The Canon of St. Savvas, codex 272, fº15r.

The Cannon

The Cannon

Since its establishment the monastery has preserved a copy of the canon of St. Savvas Monastery. It is clear that this text served as a model for the practical organization of the monastery of Pantokrator, as it is known for many other monasteries. It refers in every detail to the order of the every day ceremonies around the year and in various special events. Its good condition testifies to its regular use, in the course of the centuries.

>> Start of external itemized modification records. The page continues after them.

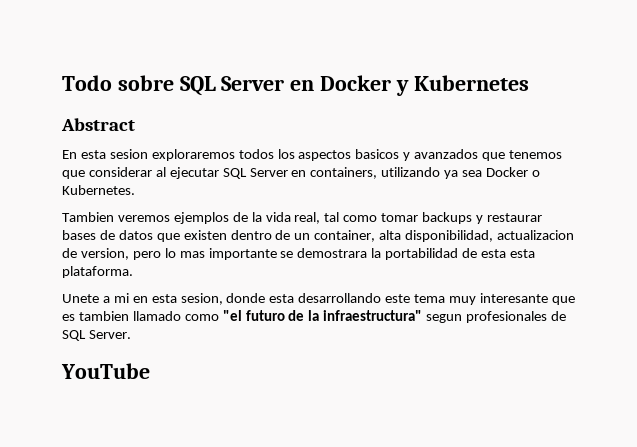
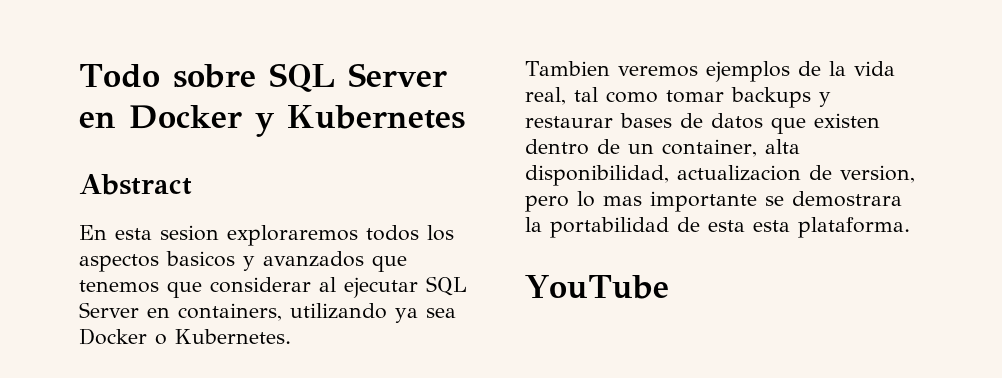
[62,293,575,305] [62,310,567,323] [62,330,131,341] // Unete a mi en esta sesion, donde esta desarrollando este tema muy interesante que es tambien llamado como "el futuro de la infraestructura" segun profesionales de SQL Server. -> (910, 227) none

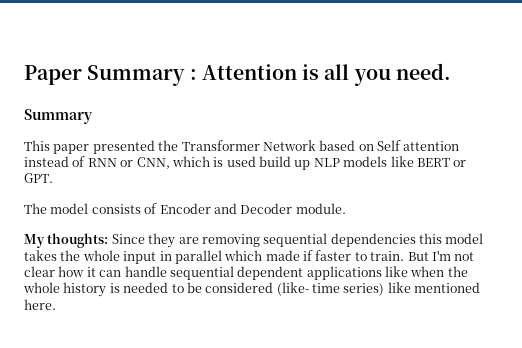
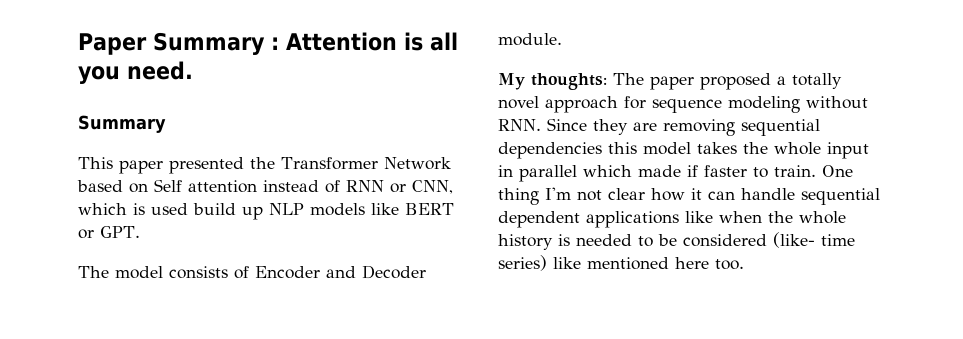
(109, 240) none -> [613,73,842,90] [498,96,868,113] [498,119,541,131] The paper proposed a totally novel approach for sequence modeling without RNN.
[407,252,429,261] But -> [822,165,853,177] [498,188,539,205] One thing
[24,299,56,310] here. -> [675,257,744,270] here too.

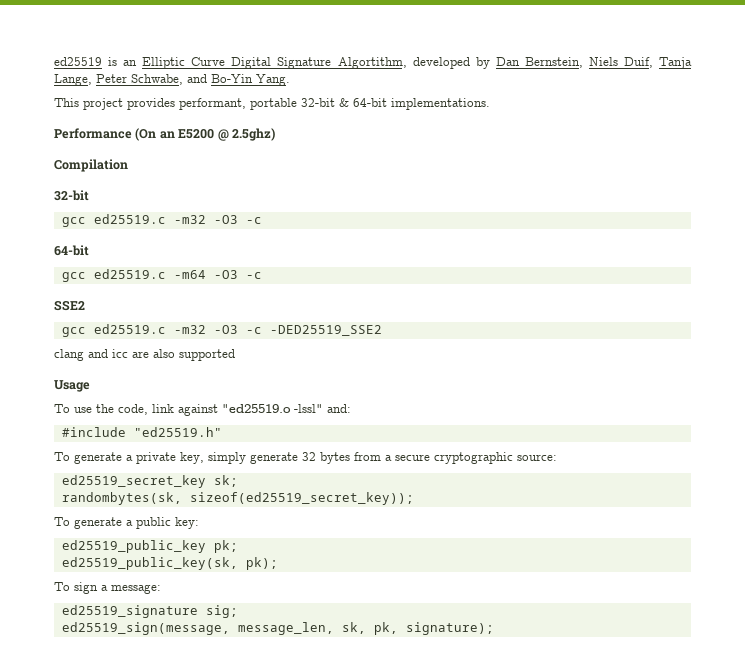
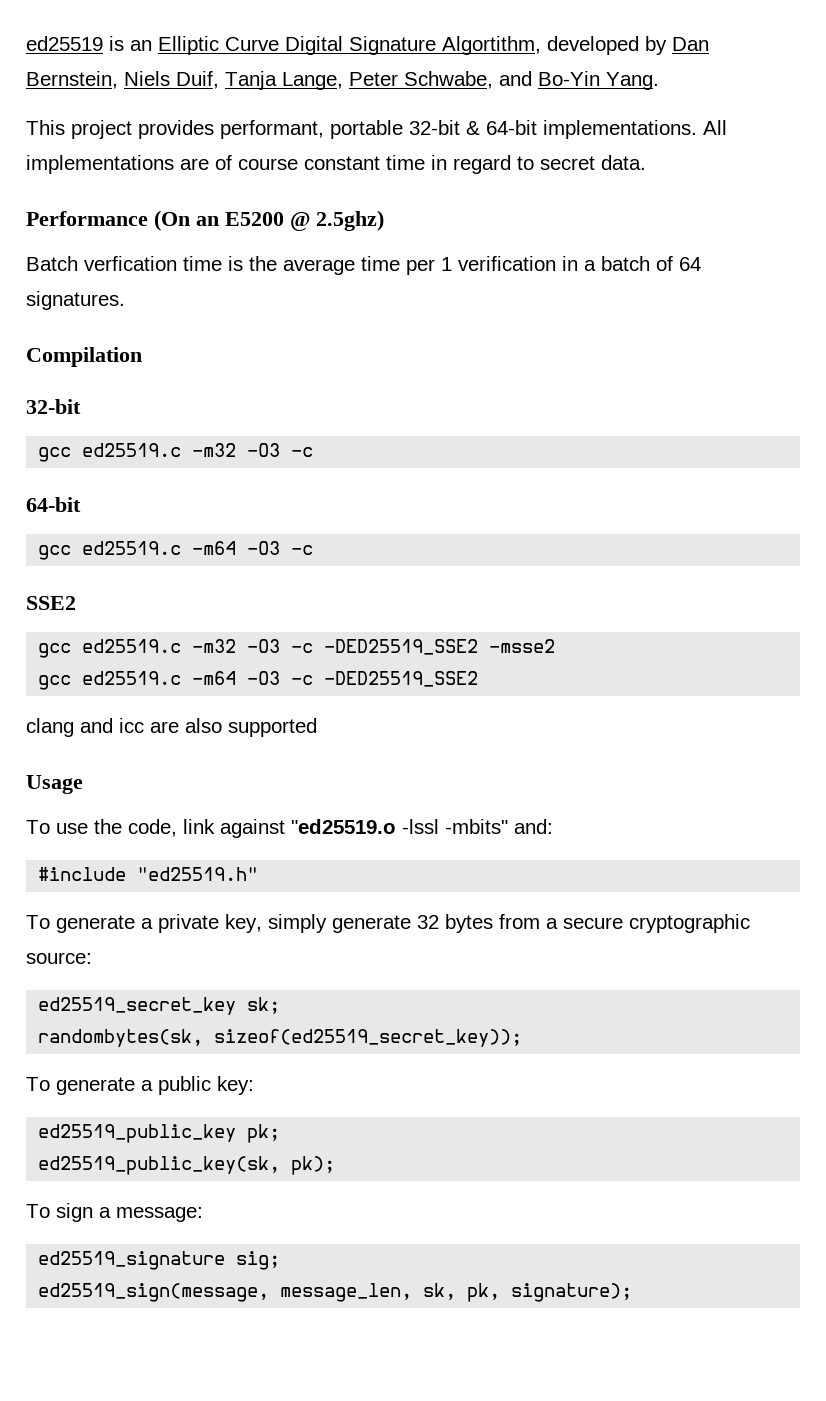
(490, 104) none -> [703,120,727,135] [26,155,646,174] All implementations are of course constant time in regard to secret data.
(275, 134) none -> [26,256,701,275] [26,291,125,310] // Batch verfication time is the average time per 1 verification in a batch of 64 signatures.
(382, 330) none -> [489,639,556,653] [38,671,479,690] -msse2 // gcc ed25519.c -m64 -O3 -c -DED25519_SSE2
[294,404,323,413] -lssl" -> [402,819,508,834] -lssl -mbits"

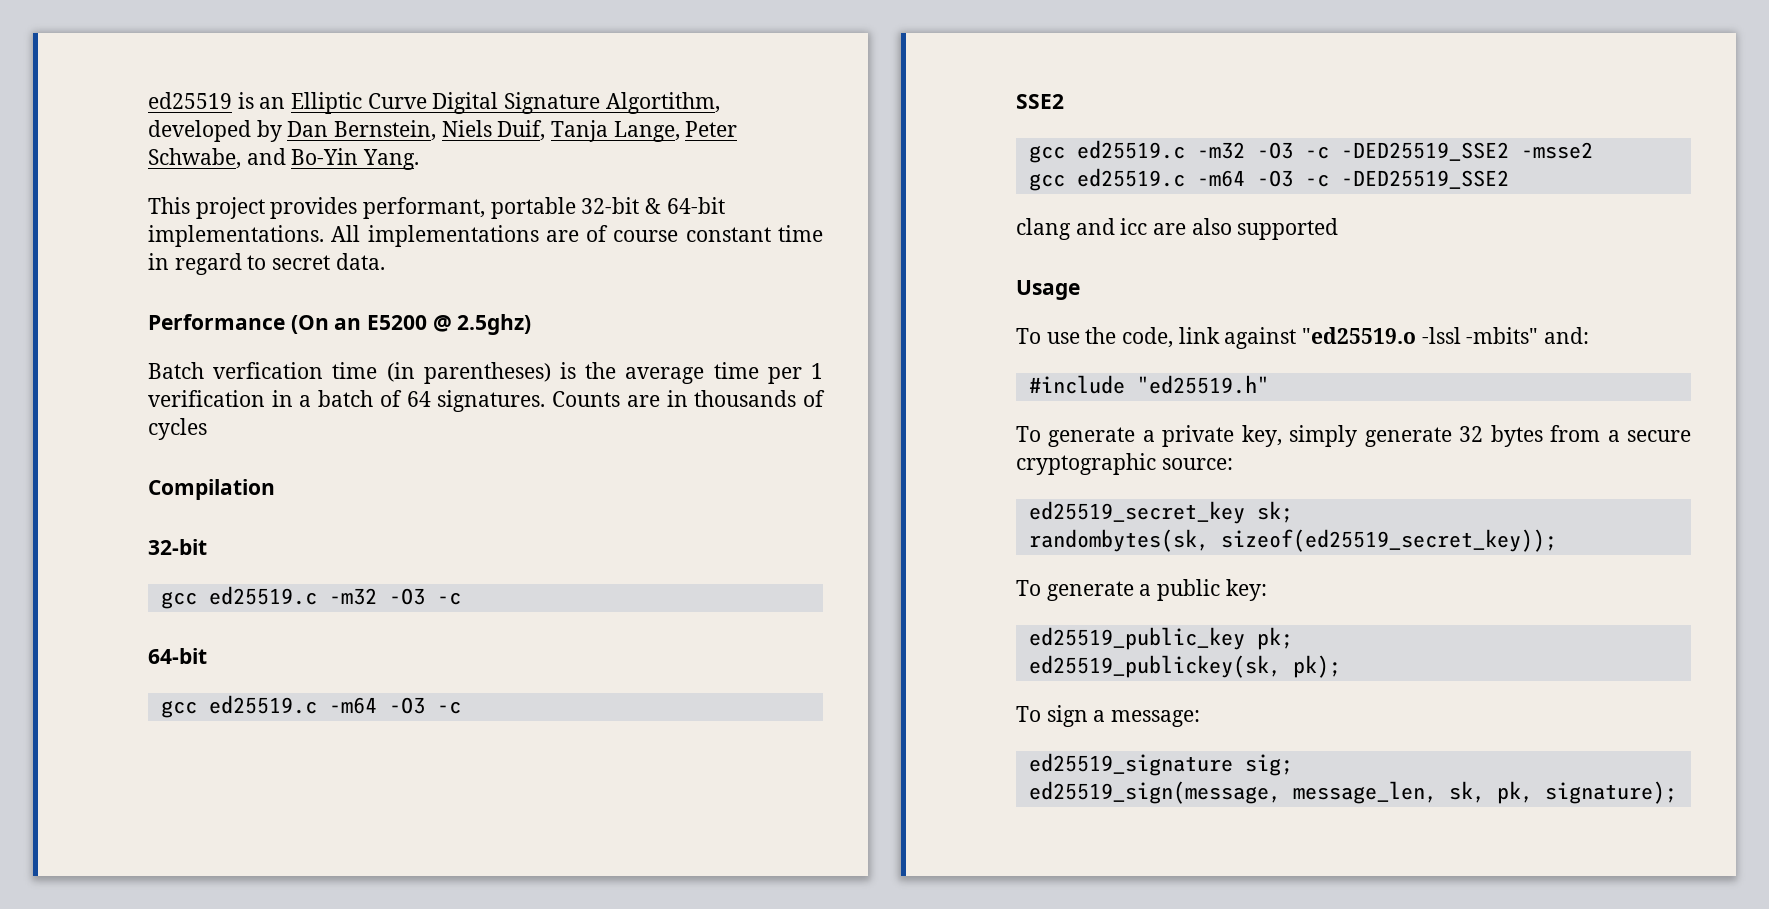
(222, 263) none -> [386,362,551,384] (in parentheses)
(125, 300) none -> [552,390,826,407] [148,418,207,440] Counts are in thousands of cycles
[38,1156,281,1175] ed25519_public_key(sk, -> [1028,655,1281,678] ed25519_publickey(sk,

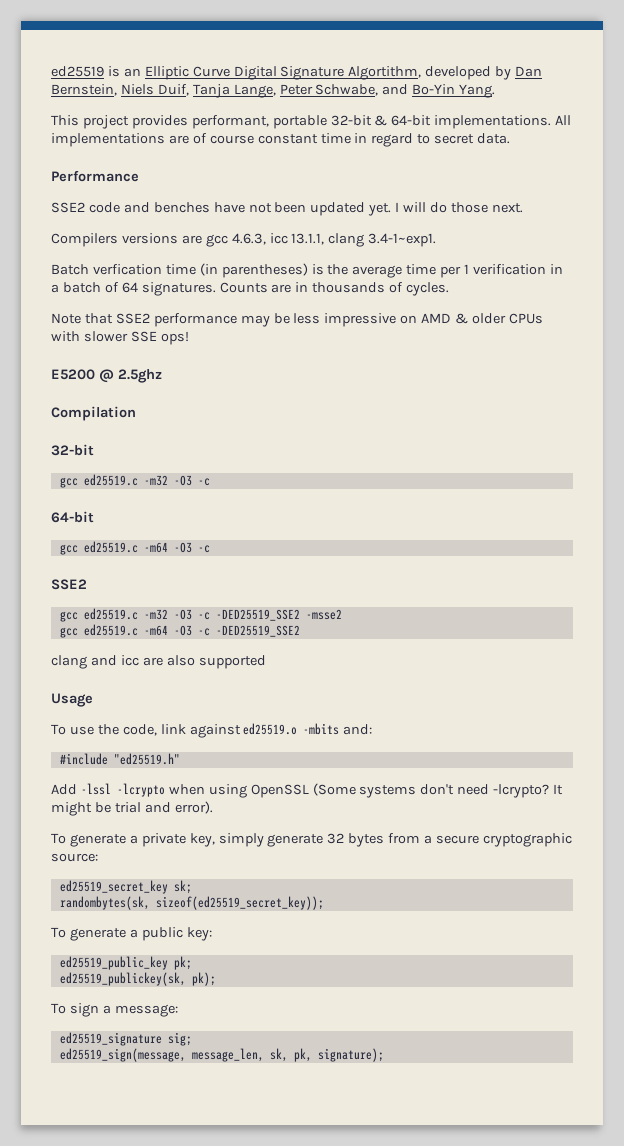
[290,314,532,335] (On an E5200 @ 2.5ghz) -> [51,202,523,216] [51,233,437,247] // SSE2 code and benches have not been updated yet. I will do those next. // Compilers versions are gcc 4.6.3, icc 13.1.1, clang 3.4-1~exp1.
[148,418,207,440] cycles -> [406,282,450,296] [51,313,543,327] [51,331,189,345] [51,369,162,383] cycles. // Note that SSE2 performance may be less impressive on AMD & older CPUs with slower SSE ops! // E5200 @ 2.5ghz
[1302,327,1539,344] "ed25519.o -lssl -mbits" -> [243,723,340,735] ed25519.o -mbits
(1269, 384) none -> [51,783,564,798] [51,801,213,816] // Add -lssl -lcrypto when using OpenSSL (Some systems don't need -lcrypto? It might be trial and error).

The Psalter Pantokrator No. 61 of the 9the century.

Psalter No. 61

Psalter No. 61

The most important manuscript in the Pantokratoros Monastery is the 9th century parchment psalter with the number 61. It is one of the three surviving psalters which was made immediately after the end of the iconoclastic period and had the unique characteristic of being decorated in the margins of the text with small images. The subjects of these miniature images, which are painted in a relatively free style, are drawn from the psalms as an expression of active defiance to the constraints of the iconoclasts. The parchment sheet of codice 61 had been previously used in another book with capital letters, which was subsequently erased in order to write the psalter; parchment is an expensive material. This palimpsest manuscript, with its long history, is a priceless, living witness to the iconoclastic conflict.

Iron 19th century bookbinding press at the Holy Monastery of Pantokratoros.

Bibliographic Workshop

Bibliographic Workshop

Since the founding of the Pantokratoros Monastery, a bibliographic workshop has operated in the tower, in close collaboration with the library. The niches in the walls where the copiers worked still survive. From the end of the 14th century, we know the names of the monk-scribes Ignatios, Dionysios, Gerasimos and Theoliptos, while David Raidestinos, an important interpreter of music manuscripts, and Kallistos are known from the first decades of the 15th century. A second period of the systematic operation of the bibliographic workshop began in the 16th century, when the coders Neilos, Sabbas, Pafnoutios and Michael worked there, while during the same time in the Pantocratorian kalyvi of St Basileios in Kapsala, the heiromonk Theofilos the Myrovlytis continued his bibliographic work. Despite the invention and dissemination of typography, the bibliographic workshop continued to work into the 19th century.

Codex Pantokrator 2001, possibly of the 14th century., fº 261r.

Production Of Manuscripts

Production Of Manuscripts

In the beginning of the 9th century, when Theodoros the Stoudite reorganized the abandoned 4th century monastery in Konstantinople which would come to acquire the greatest reputation and influence not only in that city but also in the entire Christian world, he set the production of books at the centre of the monks’ activities. The τυπικό (book of rules) – which specifies the way the Monastery functions and organizes the daily life of the monks – created for the Stoudios Monastery at the time of its 9th century reorganization was later used as a prototype for the monasteries which were founded in Byzantium and elsewhere. In short, the operation of book production workshops and the books produced by the Stoudios and Pantokratoros monasteries has earned them a place in the international history of knowledge.